Au pays des droits de l’homme et de la liberté d’expression, un sujet demeure tabou : l’avortement et la souffrance qu’il engendre. Le Professeur Nisand, pourtant défenseur dès la première heure de la possibilité d’avorter, parle à ce sujet d’un véritable négationnisme. Celui-ci est organisé au plus haut niveau de l’Etat.
Tolérance zéro sur la liberté d’expression
En effet, après avoir créé un « délit d’entrave à l’avortement » étendu à toute pression morale ou psychologique, délit flou et interprété de façon extensive contrairement au principe d’interprétation stricte de la loi pénale, le gouvernement a inventé un «délit d’entrave à l’accès à l’information sur l’IVG » et parle maintenant d’un « délit d’entrave numérique » : toute personne qui oserait diffuser sur Internet des informations sur les aides existantes pour les femmes qui souhaiteraient garder leur bébé ou sur la souffrance que beaucoup de femmes connaissent après un avortement serait accusée de tromper les femmes et menacée des foudres de la justice.
Le gouvernement veut ainsi mettre en œuvre la « tolérance zéro » qu’il avait annoncée. Peu lui importe que cela implique de violer allègrement les libertés d’expression et d’information, fondements essentiels d’une société démocratique. Rappelons que le Cour européenne des droits de l’homme insiste régulièrement sur le fait que ces libertés valent non seulement pour les informations ou idées accueillies avec faveur ou considérées comme inoffensives ou indifférentes, mais aussi pour celles qui heurtent, choquent ou inquiètent. Elle souligne aussi que cela fait partie du pluralisme, de la tolérance et de l’esprit d’ouverture sans lesquels il n’y a pas de société démocratique.
Le ministre accuse les sites visés de donner une information fausse ou manipulatrice mais on pourrait aussi lui reprocher de diffuser une information partielle voire partiale : ni le site Internet officiel ni la brochure d’information donnée aux femmes qui envisagent d’avorter ne disent un mot sur la possibilité de garder son enfant ni sur les aides existantes. La seule issue proposée en cas de grossesse imprévue est l’avortement, présenté et revendiqué comme un droit et un choix.
75 % des femmes ayant avorté auraient préféré un autre choix
Cela n’empêche pas que, selon l’institut de recherche du Planning familial américain, 75 % des femmes qui ont avorté l’ont fait sous la pression de circonstances sociales ou financières mais auraient préféré faire un autre choix. Peut-on encore parler d’un droit ? D’une liberté ?

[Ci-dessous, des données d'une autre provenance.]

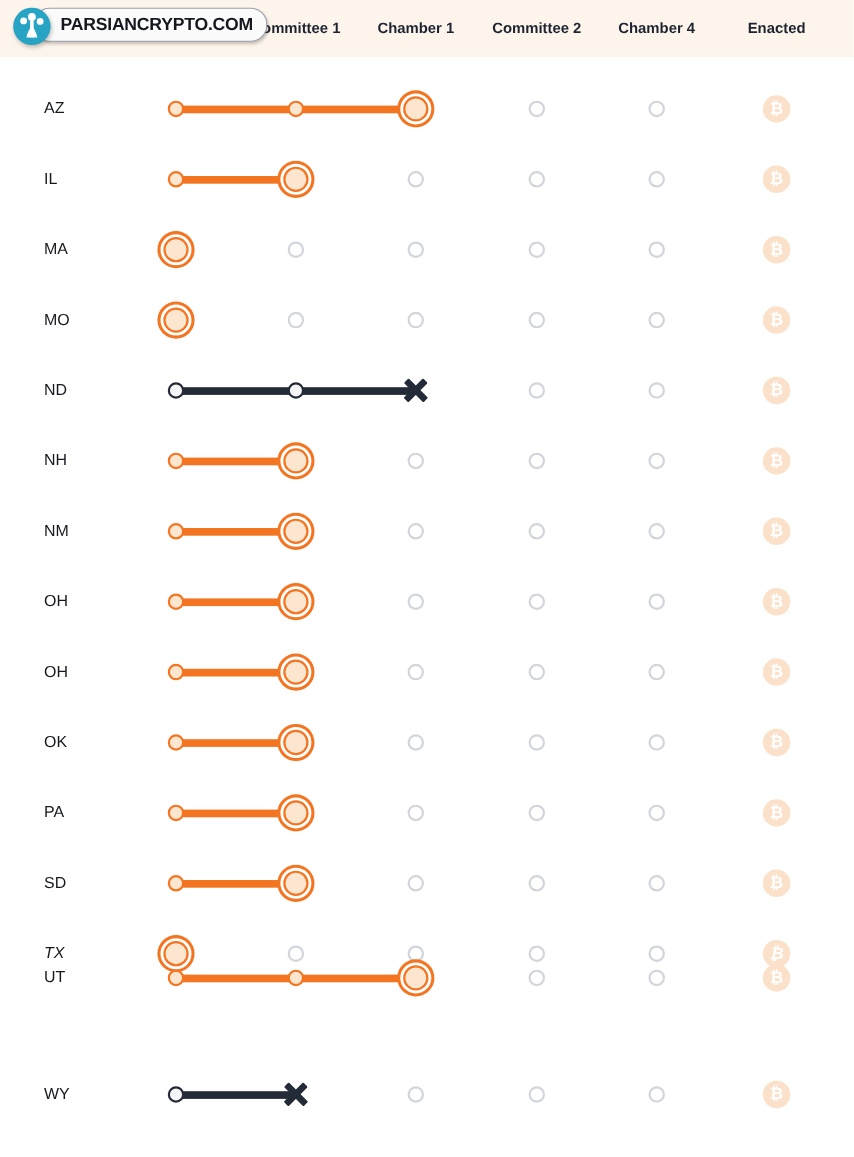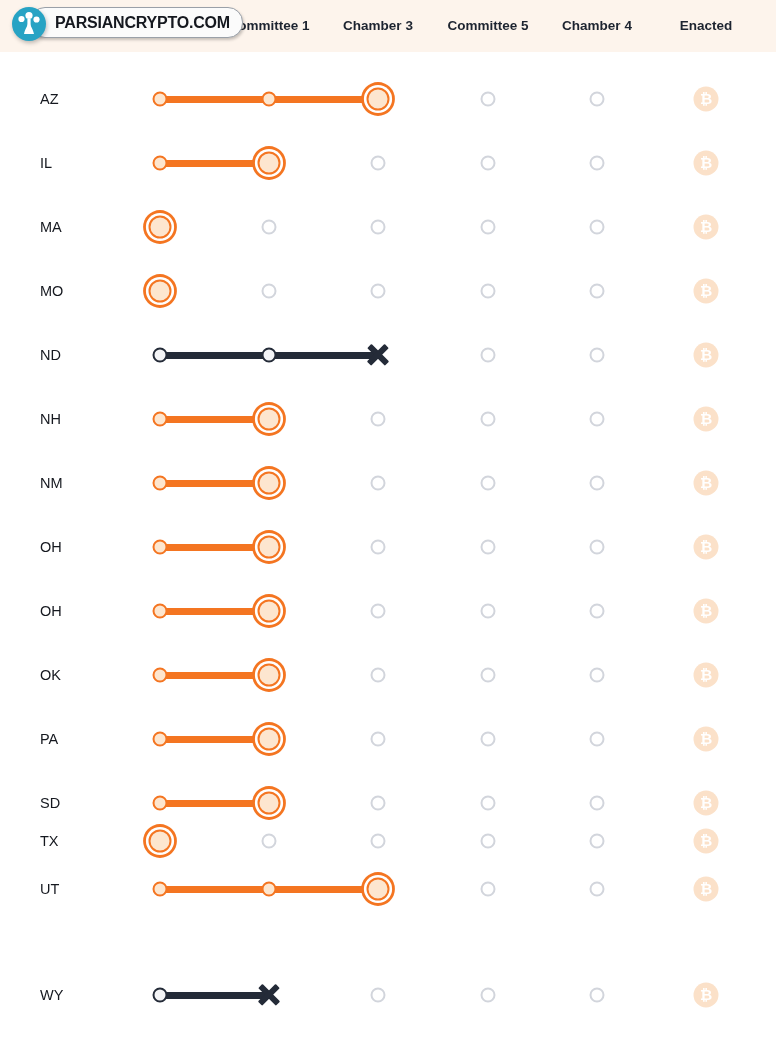--- a/index.html
+++ b/index.html
@@ -201,7 +201,7 @@
 <div id="header-cells">
     <div class="header-cell" style="left: 160px;">Introduced</div>
     <div class="header-cell" style="left: 269px;">Committee 1</div>
-    <div class="header-cell" style="left: 378px;">Chamber 3</div>
+    <div class="header-cell" style="left: 378px;">Chamber 1</div>
     <div class="header-cell" style="left: 488px;">Committee 5</div>
     <div class="header-cell" style="left: 597px;">Chamber 4</div>
     <div class="header-cell" style="left: 706px; text-align: center;">Enacted</div>

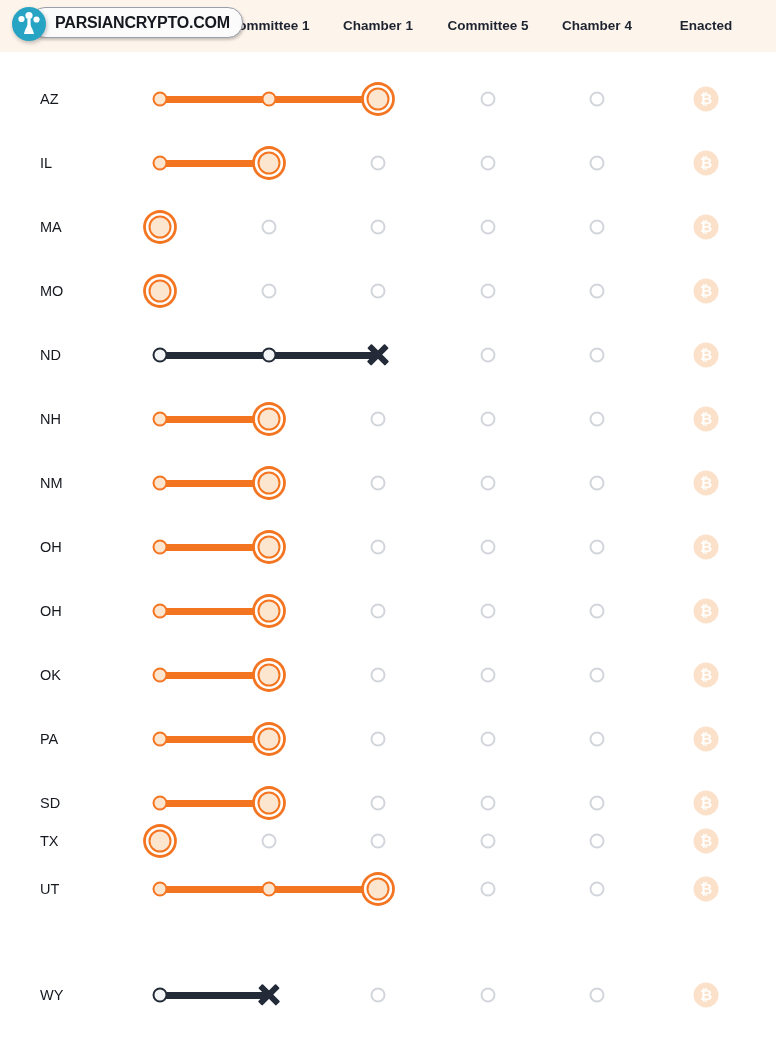--- a/index.html
+++ b/index.html
@@ -202,7 +202,7 @@
     <div class="header-cell" style="left: 160px;">Introduced</div>
     <div class="header-cell" style="left: 269px;">Committee 1</div>
     <div class="header-cell" style="left: 378px;">Chamber 1</div>
-    <div class="header-cell" style="left: 488px;">Committee 5</div>
+    <div class="header-cell" style="left: 488px;">Committee 2</div>
     <div class="header-cell" style="left: 597px;">Chamber 4</div>
     <div class="header-cell" style="left: 706px; text-align: center;">Enacted</div>
   </div>

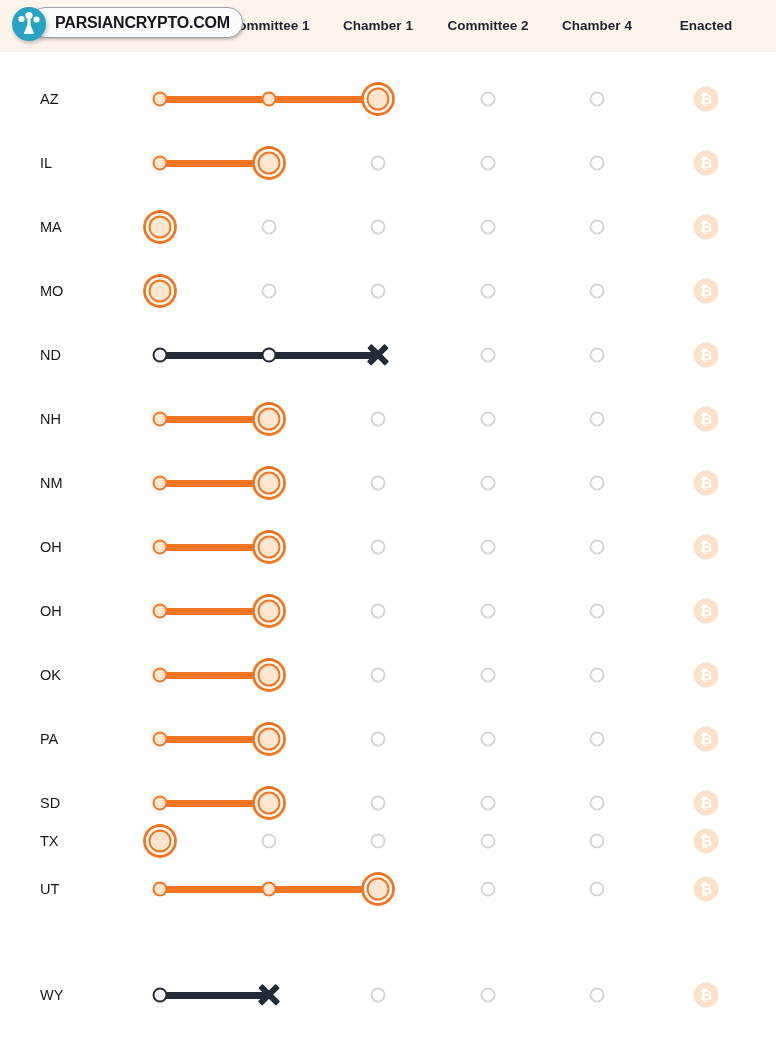--- a/index.html
+++ b/index.html
@@ -326,7 +326,7 @@
       <div class="marker empty" style="left: 597px;"></div>
       <div class="marker btc" style="left: 706px;">₿</div>
     </div>
-    <div class="row" style="top: 757px;">
+    <div class="row" style="top: 783px; font-style: italic;">
       <div class="row-label">TX</div>
       <div class="marker terminal" style="left: 160px;"></div>
       <div class="marker empty" style="left: 269px;"></div>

Il est temps de sortir des affrontements idéologiques stériles entre partisans et opposants pour regarder la réalité. Comme le dit depuis longtemps le Professeur Nisand, « Tout le monde peut s’accorder sur l’idée qu’il vaut mieux prévenir les IVG chez les jeunes plutôt que d’avoir à les réaliser, que ce soit du point de vue éthique, psychologique ou économique ». La nécessité de la prévention est omniprésente dans la loi Veil, et a même été rappelée comme ayant un « rôle majeur » dans la résolution de l’Assemblée nationale du 26 novembre 2014 « réaffirmant le droit fondamental à l’interruption volontaire de grossesse en France et en Europe ». C’est aussi un engagement international des Etats, répété notamment lors de la Conférence du Caire sur la population et le développement et la conférence de Pékin sur les droits des femmes.
C’est la perspective choisie par une équipe de juristes, sous la direction de Grégor Puppinck, qui publie un ouvrage intitulé Droit et prévention de l’avortement en Europe chez LEH édition. S’appuyant sur des recherches approfondies fondées sur des sources françaises et internationales diversifiées (études juridiques, scientifiques et sociologiques, presse etc), cet ouvrage examine les causes et les conséquences de l’avortement et propose des mesures concrètes de prévention pour que l’avortement ne soit plus une fatalité. Les femmes ont aussi le droit de ne pas avorter.